Work life balance ‘harder than ever’
Ir is a notion born of the technological revolution that is fast becoming one of the most important benefits to Australian workers. Very few, however, claim to have it.
Maintaining a satisfactory work/life balance is more difficult than ever, with exclusive research, commissioned by CareerOne, finding 81 per cent of Australian workers believe it is becoming harder to do so.
The Galaxy poll of more than 800 people reveals men are more likely to have a good work/life balance than women, while Generation X workers find it themost difficult to achieve a satisfactory balance.
Baby Boomers have had the most success with creating a good equilibrium, however, as a nation, we’re finding it more difficult to differentiate between work and play.
The 2011 Randstad World of Work report found 26 per cent of employees who intend to stay with their employer for the next 12 months do so for work/life balance.
Health and community care employees had the most flexible working conditions (68 per cent), followed by accounting, banking and finance employees (55 per cent). Only 37 per cent of manufacturing, transport and logistics employees felt they had a flexible work environment.
Business consultant Bernard Salt believes work/life balance is linked closely with technology. He says the term work/life balance emerged in the 1990s about the same time as the technology boom.
“The whole idea started as the tech boom gained momentum, people started to talk about how many hours they were working,” Salt says.
First came laptops and the ability to work remotely. But what has had the biggest impact is the introduction of smart phones. “Thanks to the Blackberry and the iPhone, you are now never not at work,” Salt says.
Job uncertainty after the global financial crisis has increased the pressure to be available all the time, Salt explains. “People don’t feel they can take time off because they are worried about losing their jobs,” Salt says. Randstad workplace psychologist Adrianna Loveday says the traditional concept of work/life balance has become old-fashioned. “It’s more about work/life blend, where work and life are blended and complement each other rather than compete with each other,” she says.

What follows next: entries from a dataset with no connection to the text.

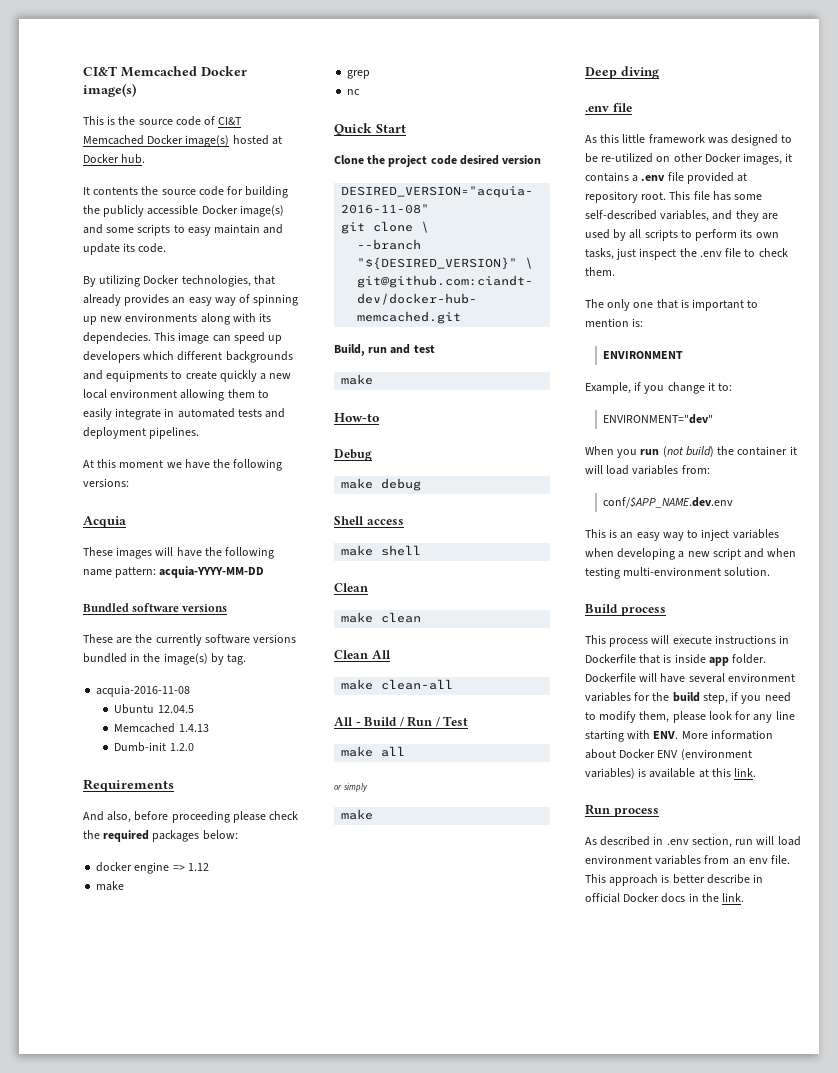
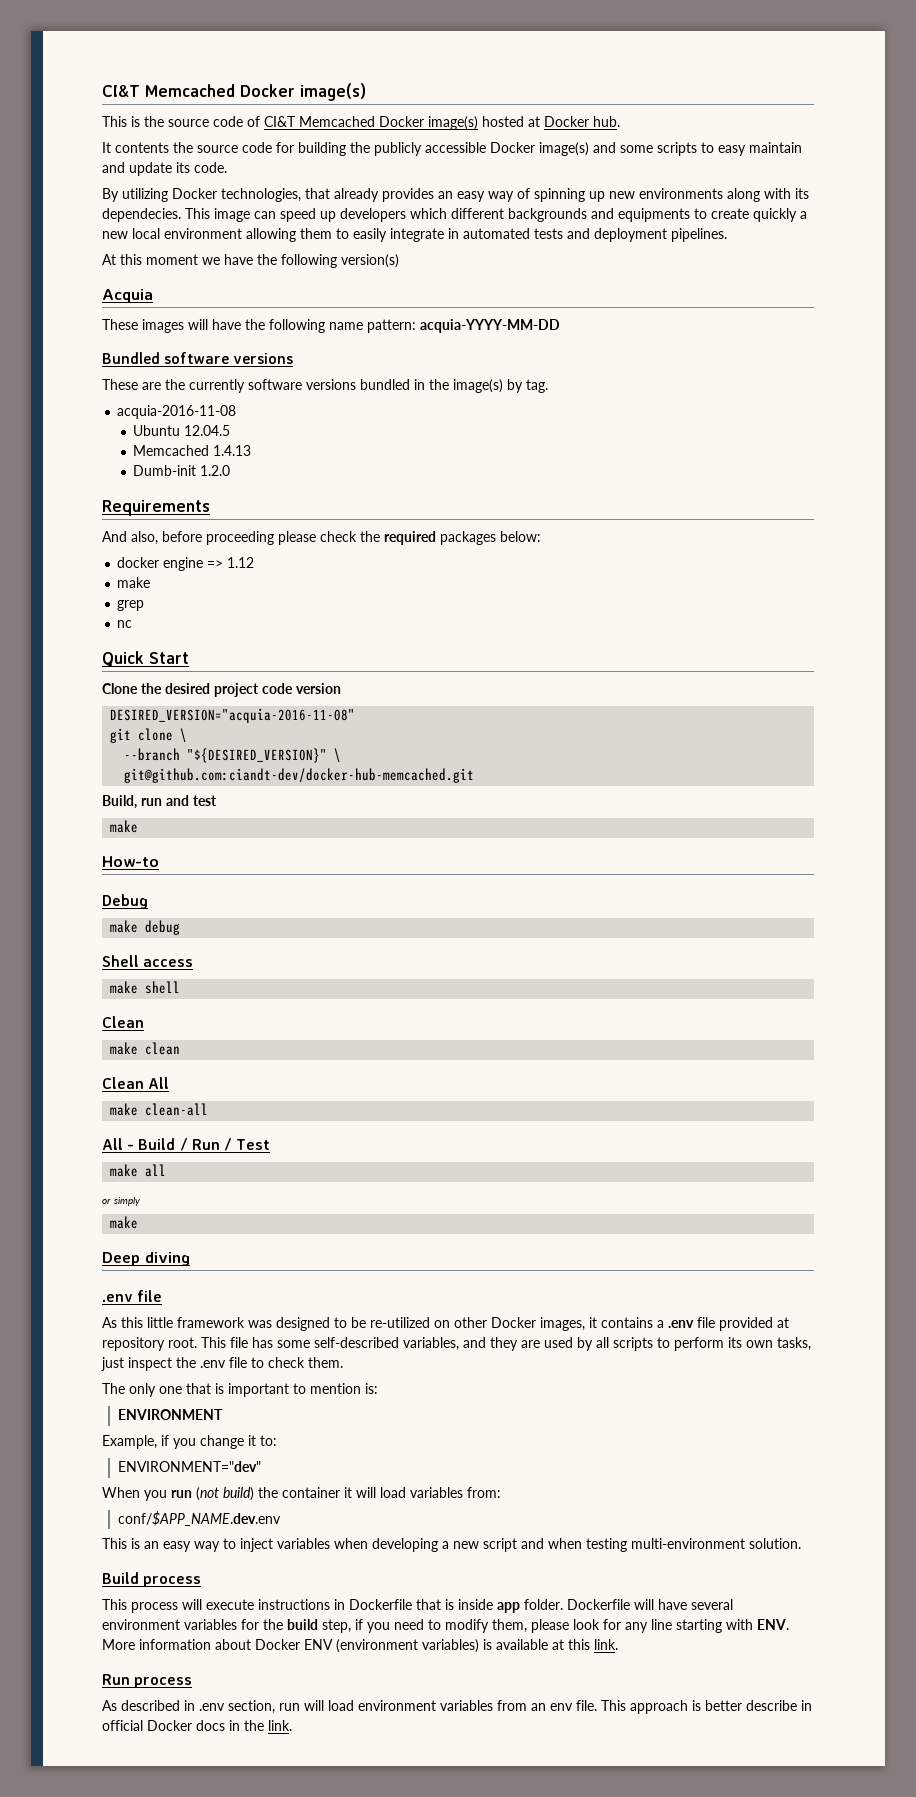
[83,478,129,487] versions: -> [341,254,399,268] version(s)
(386, 159) none -> [165,683,210,694] desired
[459,155,499,165] desired -> (293, 688) none

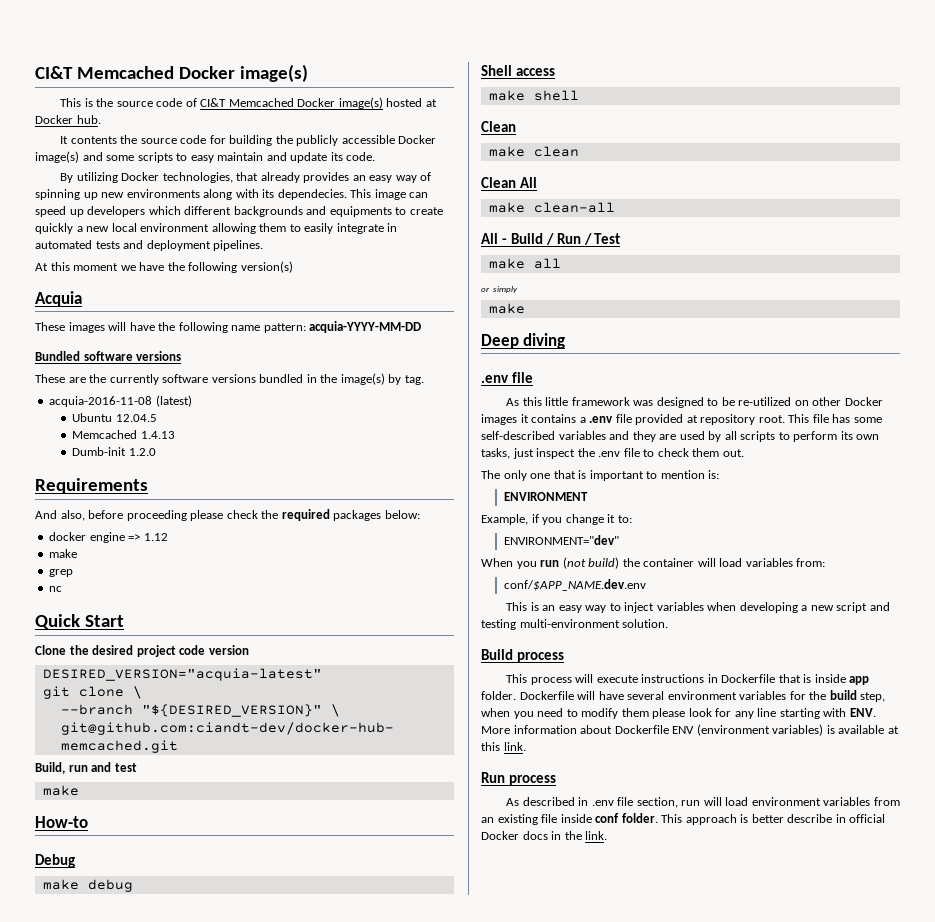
(237, 412) none -> [155,395,192,407] (latest)
[110,708,356,723] DESIRED_VERSION="acquia-2016-11-08" -> [42,668,322,681] DESIRED_VERSION="acquia-latest"
[540,1317,585,1331] images, -> [481,414,517,425] images
[403,1337,459,1351] variables, -> [558,431,606,440] variables
[308,1357,343,1368] them. -> [692,448,744,457] them out.
[344,1487,352,1498] it -> (695, 562) none
[548,1538,582,1549] when -> (890, 606) none
[355,1619,363,1630] if -> [481,708,510,717] when
[492,1619,527,1633] them, -> [621,708,649,717] them
[255,1639,300,1650] Docker -> [614,725,669,734] Dockerfile
(225, 1707) none -> [617,797,634,806] file
[550,1700,597,1711] env file. -> [497,813,658,825] existing file inside conf folder.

“Trying to keep work and personal life in different compartments can be stressful.”
Loveday says the concept of a good work/life balance is different for different people.
“It’s measured by your level of satisfaction in actioning what you want in your professional and personal pursuits, rather than looking at the hours you work.”
“Some people may derive ultimate satisfaction from, for example, taking international work calls after hours. Others would find it highly intrusive.”
It is the responsibility of workers to create satisfactory work/life boundaries, Loveday says. “Be upfront, be clear in setting boundaries. Find a truly flexible employer who caters for and understands the value of a flexible workplace,” she says.
“Learn to say no and be mindful that no one can tell you how to manage your interests, only you know what suits you.”
However, according to Sydney University Professor Ann Brewer, the reality is it is difficult to assert control.
“They may feel that they have no control or choice to modify work demands to achieve a better balance due to financial circumstances or caring responsibilities,” Brewer says. “Prospective employees would need to inquire about family-friendly and study programs and similar policies before they say yes to a role.”
The good news is employers are becoming more aware of prospective employees’ desire for a flexible workplace.
“Employers are focusing increasingly on the triple bottom line, even though they may not use this term, as opposed to profit-only and employee programs to improve work/life balance may be one way of addressing this for them,” Brewer says.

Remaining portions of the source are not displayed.